OEM News

Medtronic Shares Positive 12-Month Outcomes for IN.PACT AV Drug-Coated Balloon

Data show 70.2% target lesion primary patency consistent with pivotal randomized controlled trial results.

By: Michael Barbella

Managing Editor

Medtronic has announced new real-world data from the IN.PACT AV Access Post-Approval Study, demonstrating strong safety and effectiveness outcomes for the IN.PACT AV drug-coated balloon (DCB) for treating arteriovenous fistula (AVF) stenoses in dialysis patients with end-stage kidney disease.

A study intended to expand real-world experience, the prospective, multicenter trial evaluated the IN.PACT AV DCB across 17 U.S. clinical sites, with independent core laboratory and clinical events committee oversight. 

Building on the safety and effectiveness demonstrated in the pivotal randomized controlled trial,1-3 the post‑approval study was intentionally designed as a confirmatory extension—further strengthening the evidence base by evaluating performance in a real‑world AV access population with high comorbidity burden.

“Real-world evidence is essential to understanding how therapies perform outside of controlled trial settings,” said Sanjay Misra, M.D., professor of radiology at Mayo Clinic and principal study investigator. “The IN.PACT AV post-approval study provides important confirmation that drug-coated balloon treatment can deliver consistent, safe outcomes for AV fistula maintenance in everyday clinical practice in this complex dialysis population.”
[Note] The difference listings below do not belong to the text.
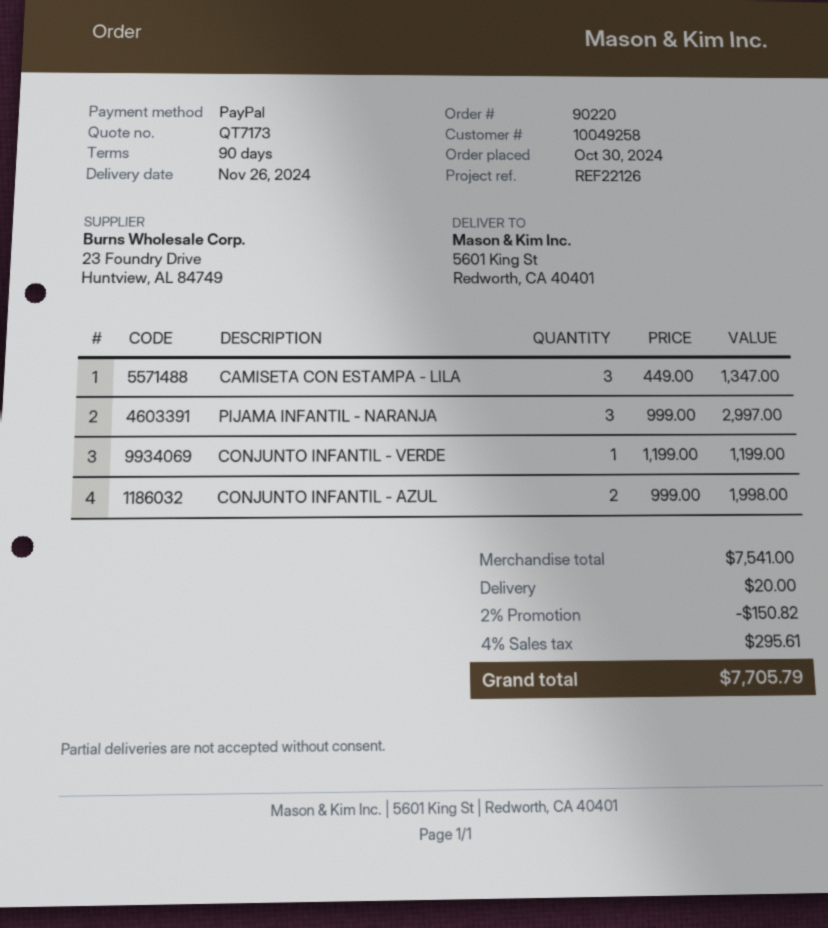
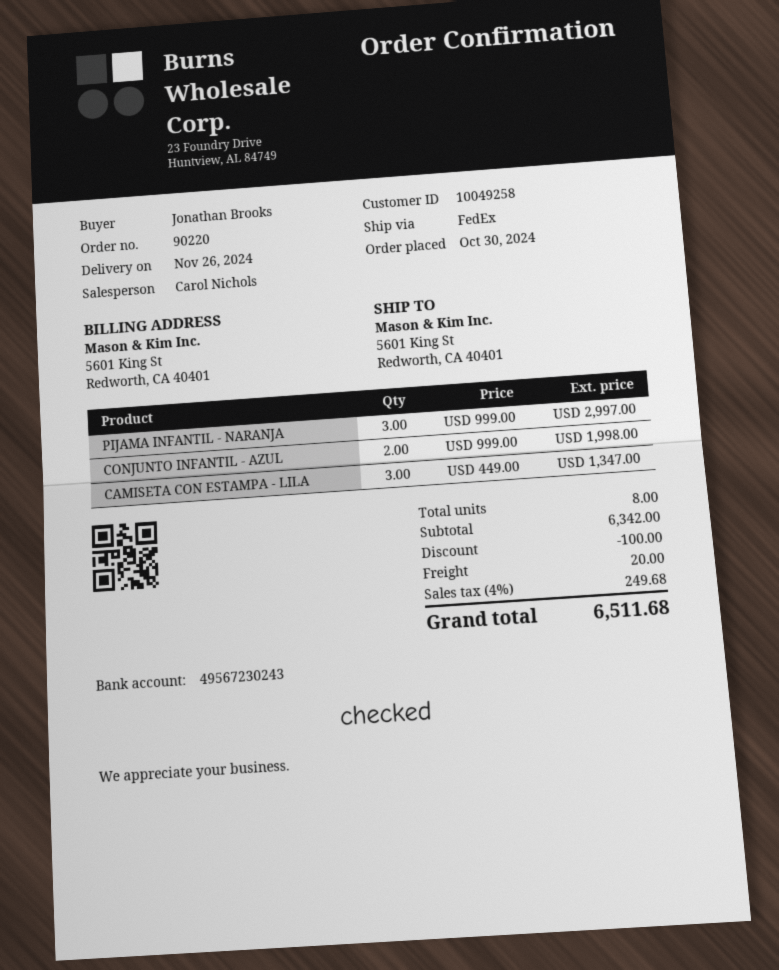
CONJUNTO INFANTIL - VERDE: 1 x 1199.00 = 1199.00 -> none
subtotal: 7541.00 -> 6342.00
discount: 150.82 -> 100.00
tax: 4% = 295.61 -> 4% = 249.68
total: 7705.79 -> 6511.68

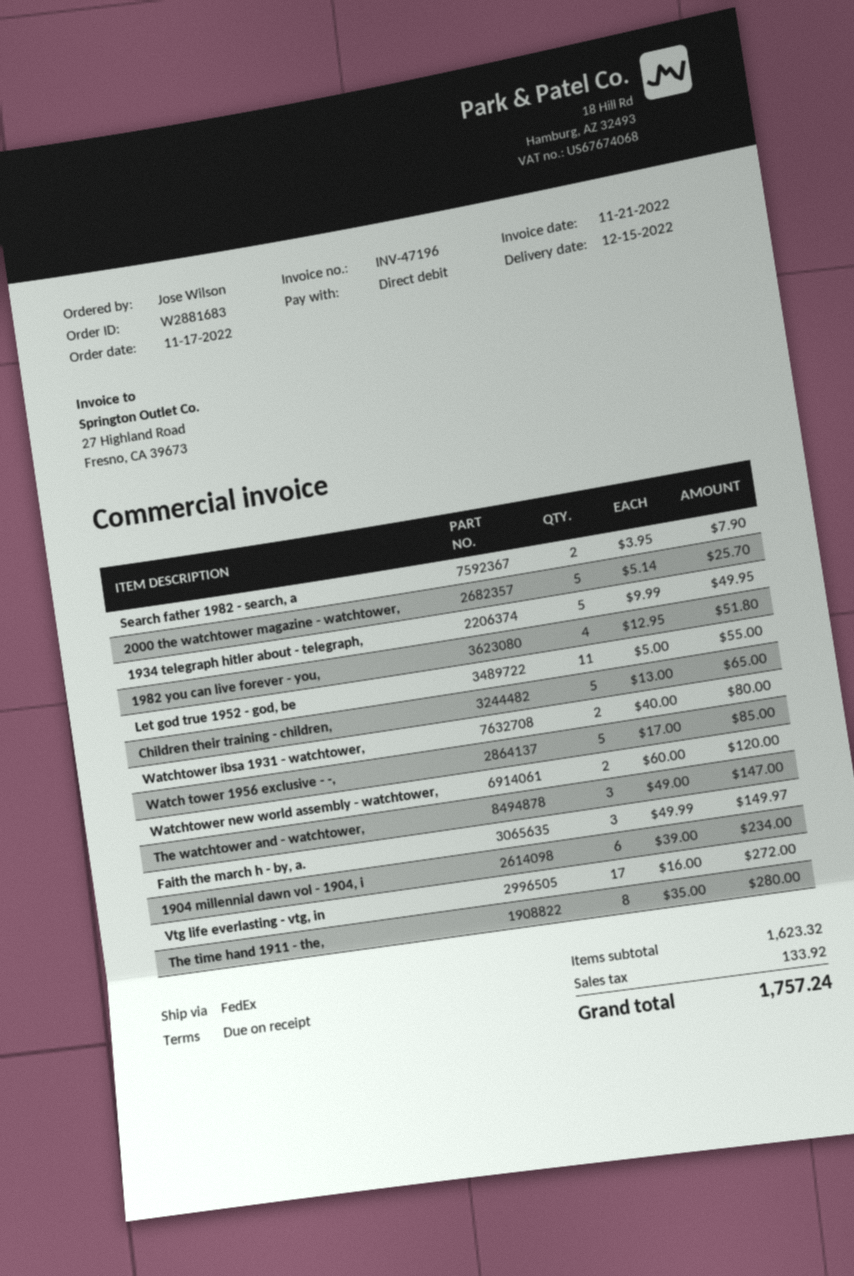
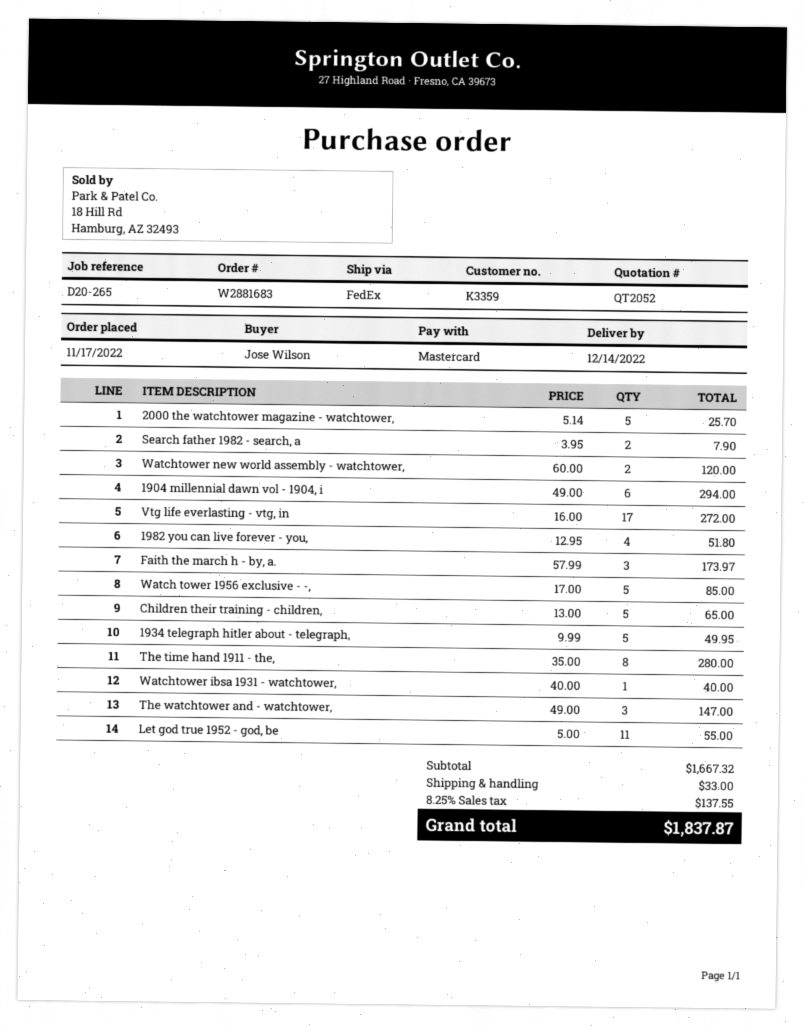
delivery date: 2022-12-15 -> 2022-12-14
payment method: direct debit -> Mastercard
Watchtower ibsa 1931 - watchtower,: 2 x 40.00 = 80.00 -> 1 x 40.00 = 40.00
Faith the march h - by, a.: 3 x 49.99 = 149.97 -> 3 x 57.99 = 173.97
1904 millennial dawn vol - 1904, i: 6 x 39.00 = 234.00 -> 6 x 49.00 = 294.00
subtotal: 1623.32 -> 1667.32
shipping: none -> 33.00
tax: 133.92 -> 137.55
total: 1757.24 -> 1837.87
Key 12-month primary cohort highlights:

  • The most treated AV fistulas were brachiocephalic (51.6%), followed by brachiobasilic (20.8%) and radiocephalic (20.8%)
  • The most common lesion locations were the cephalic arch (25.8%) and venous outflow (25.2%)
  • Lesions were de novo (59.5%) or non-stented restenotic (40.5%)

Target lesion primary patency at 12 months was 70.2% and access circuit primary patency at 12 months was 52.6%. Target lesion and access circuit patency rates were aligned with the 12-month outcomes observed for the IN.PACT AV DCB in the pivotal RCT (65.3%, 55.1%, respectively) and better than PTA rates (46.3%, 35.0%, respectively).1

Less than one reintervention per patient was required through 12 months, which is below the average of 1.5 reinterventions per year.4

The serious infection rate§ at 12 months was 13.4%, below literature reports ranging from 19-23%.5,6

“These strong real-world data are an important contribution to the body of clinical data supporting the role of the IN.PACT AV DCB for AV fistula maintenance,” said David Moeller, senior vice president and president of Peripheral Vascular Health, part of Medtronic’s Cardiovascular Portfolio. “We are proud to lead the industry in generating long-term clinical evidence in this space and grateful to improve durable AV fistula patency for patients with ESKD requiring dialysis, reducing their need for reinterventions.”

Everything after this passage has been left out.